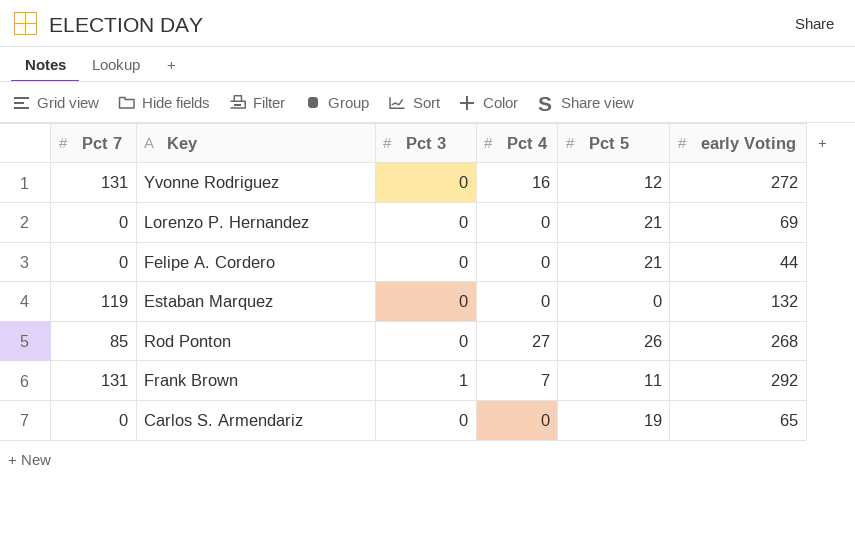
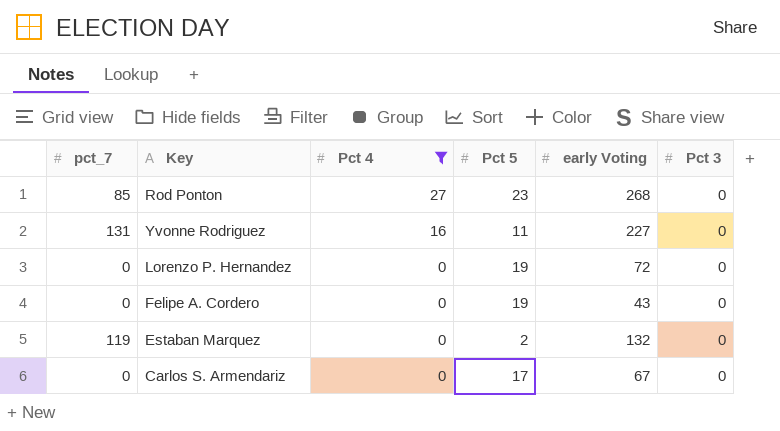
filter: none -> Pct 4 != 7
row order: none -> Pct 4 descending
column name: Pct 7 -> pct_7
column Pct 3 | position: 3 -> 6
Rod Ponton | Pct 5: 26 -> 23
Yvonne Rodriguez | Pct 5: 12 -> 11
Yvonne Rodriguez | early Voting: 272 -> 227
Lorenzo P. Hernandez | Pct 5: 21 -> 19
Lorenzo P. Hernandez | early Voting: 69 -> 72
Felipe A. Cordero | Pct 5: 21 -> 19
Felipe A. Cordero | early Voting: 44 -> 43
Estaban Marquez | Pct 5: 0 -> 2
Carlos S. Armendariz | Pct 5: 19 -> 17
Carlos S. Armendariz | early Voting: 65 -> 67

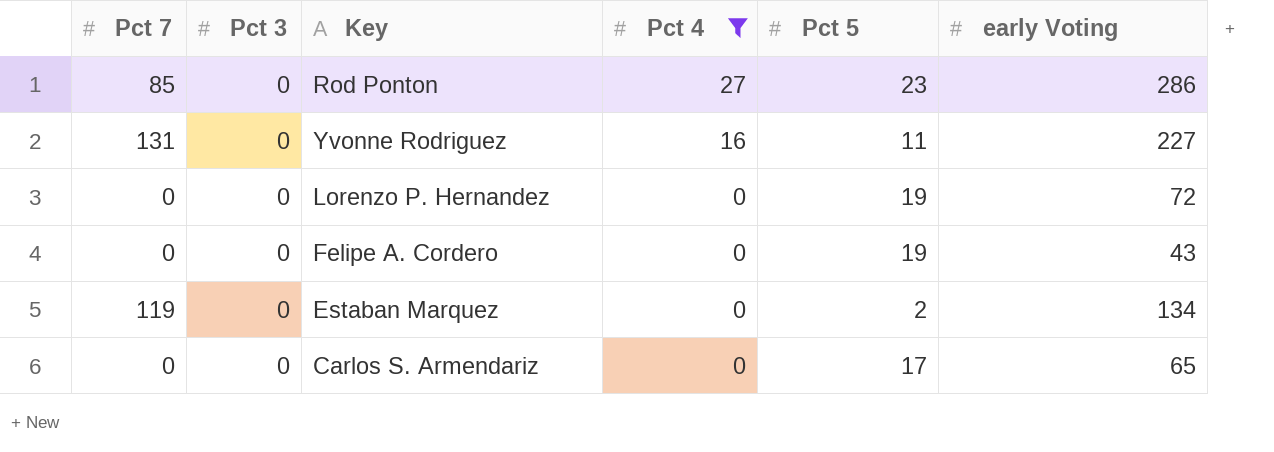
column name: pct_7 -> Pct 7
column Pct 3 | position: 6 -> 2
Rod Ponton | early Voting: 268 -> 286
Estaban Marquez | early Voting: 132 -> 134
Carlos S. Armendariz | early Voting: 67 -> 65

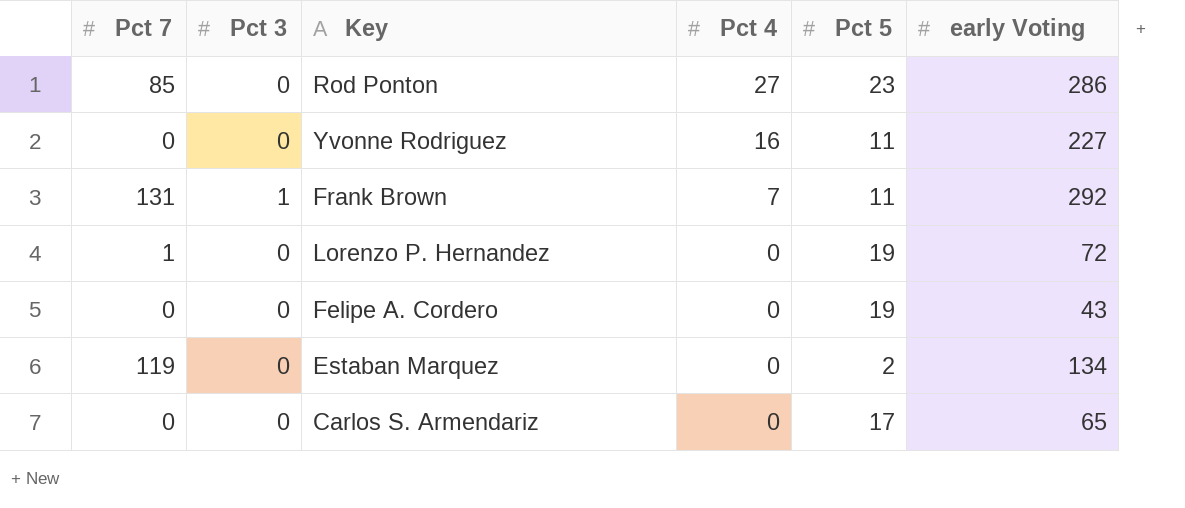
filter: Pct 4 != 7 -> none
Yvonne Rodriguez | Pct 7: 131 -> 0
Lorenzo P. Hernandez | Pct 7: 0 -> 1

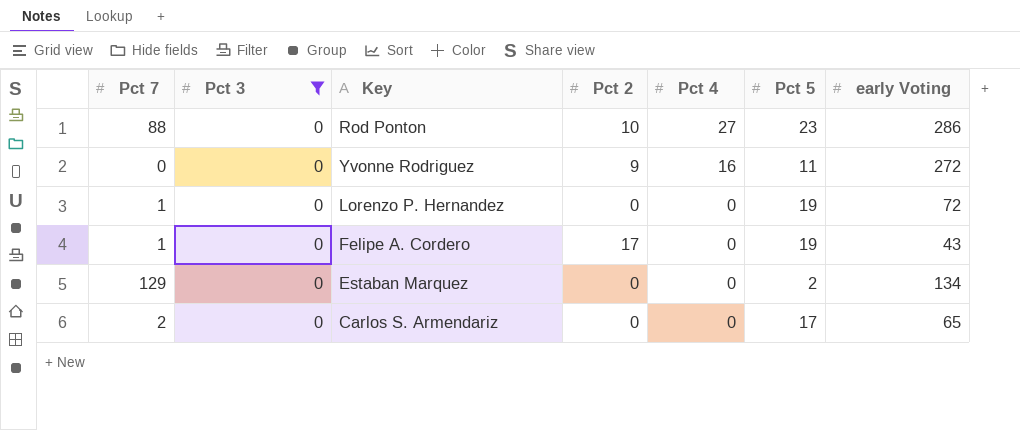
filter: none -> Pct 3 = 0
column Pct 2 | position: none -> 4
Rod Ponton | Pct 7: 85 -> 88
Yvonne Rodriguez | early Voting: 227 -> 272
Felipe A. Cordero | Pct 7: 0 -> 1
Estaban Marquez | Pct 7: 119 -> 129
Carlos S. Armendariz | Pct 7: 0 -> 2

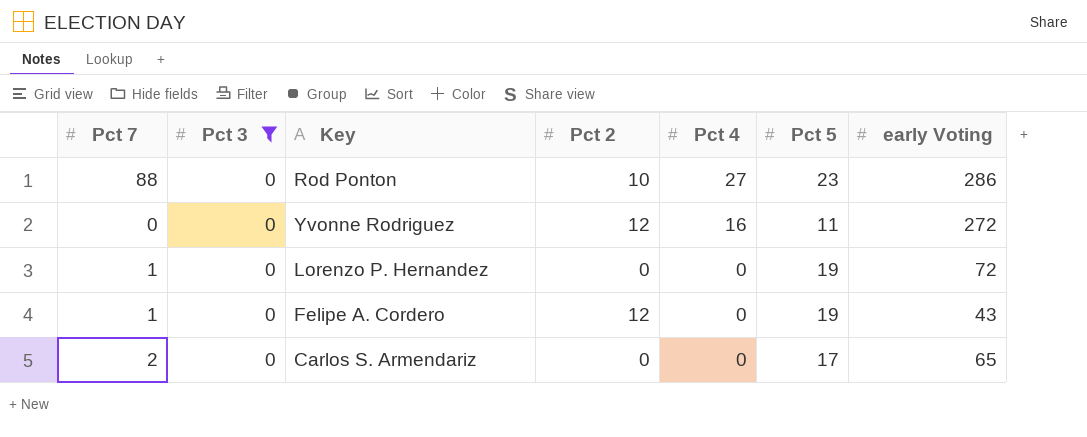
row Estaban Marquez: 129 | 0 | 0 | 0 | 2 | 134 -> none
Yvonne Rodriguez | Pct 2: 9 -> 12
Felipe A. Cordero | Pct 2: 17 -> 12

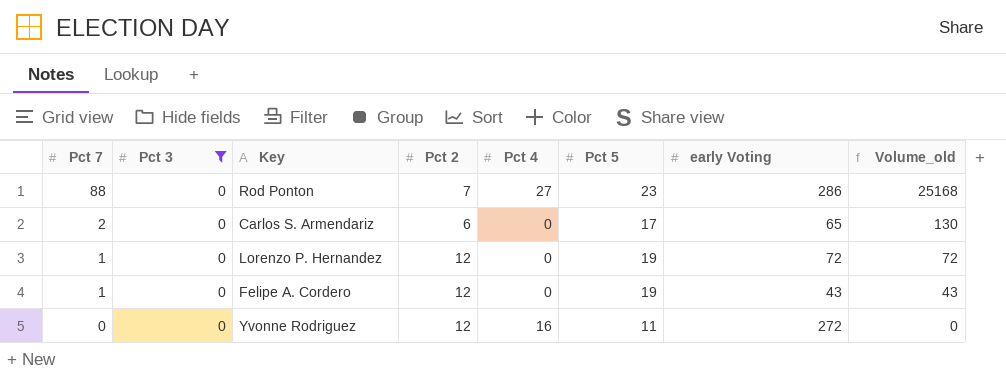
row order: Pct 4 descending -> Pct 7 descending
column Volume_old | formula: none -> [Pct 7] * [early Voting]
Rod Ponton | Pct 2: 10 -> 7
Carlos S. Armendariz | Pct 2: 0 -> 6
Lorenzo P. Hernandez | Pct 2: 0 -> 12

○ ○ ○ ○

TASK REQUIREMENTS: Would you write out all of the records exactly, omitting the pictures?

ANSWER TO THE PROBLEM:
filter: none -> Pct 4 != 7
row order: none -> Pct 4 descending
column name: Pct 7 -> pct_7
column Pct 3 | position: 3 -> 6
Rod Ponton | Pct 5: 26 -> 23
Yvonne Rodriguez | Pct 5: 12 -> 11
Yvonne Rodriguez | early Voting: 272 -> 227
Lorenzo P. Hernandez | Pct 5: 21 -> 19
Lorenzo P. Hernandez | early Voting: 69 -> 72
Felipe A. Cordero | Pct 5: 21 -> 19
Felipe A. Cordero | early Voting: 44 -> 43
Estaban Marquez | Pct 5: 0 -> 2
Carlos S. Armendariz | Pct 5: 19 -> 17
Carlos S. Armendariz | early Voting: 65 -> 67

column name: pct_7 -> Pct 7
column Pct 3 | position: 6 -> 2
Rod Ponton | early Voting: 268 -> 286
Estaban Marquez | early Voting: 132 -> 134
Carlos S. Armendariz | early Voting: 67 -> 65

filter: Pct 4 != 7 -> none
Yvonne Rodriguez | Pct 7: 131 -> 0
Lorenzo P. Hernandez | Pct 7: 0 -> 1

filter: none -> Pct 3 = 0
column Pct 2 | position: none -> 4
Rod Ponton | Pct 7: 85 -> 88
Yvonne Rodriguez | early Voting: 227 -> 272
Felipe A. Cordero | Pct 7: 0 -> 1
Estaban Marquez | Pct 7: 119 -> 129
Carlos S. Armendariz | Pct 7: 0 -> 2

row Estaban Marquez: 129 | 0 | 0 | 0 | 2 | 134 -> none
Yvonne Rodriguez | Pct 2: 9 -> 12
Felipe A. Cordero | Pct 2: 17 -> 12

row order: Pct 4 descending -> Pct 7 descending
column Volume_old | formula: none -> [Pct 7] * [early Voting]
Rod Ponton | Pct 2: 10 -> 7
Carlos S. Armendariz | Pct 2: 0 -> 6
Lorenzo P. Hernandez | Pct 2: 0 -> 12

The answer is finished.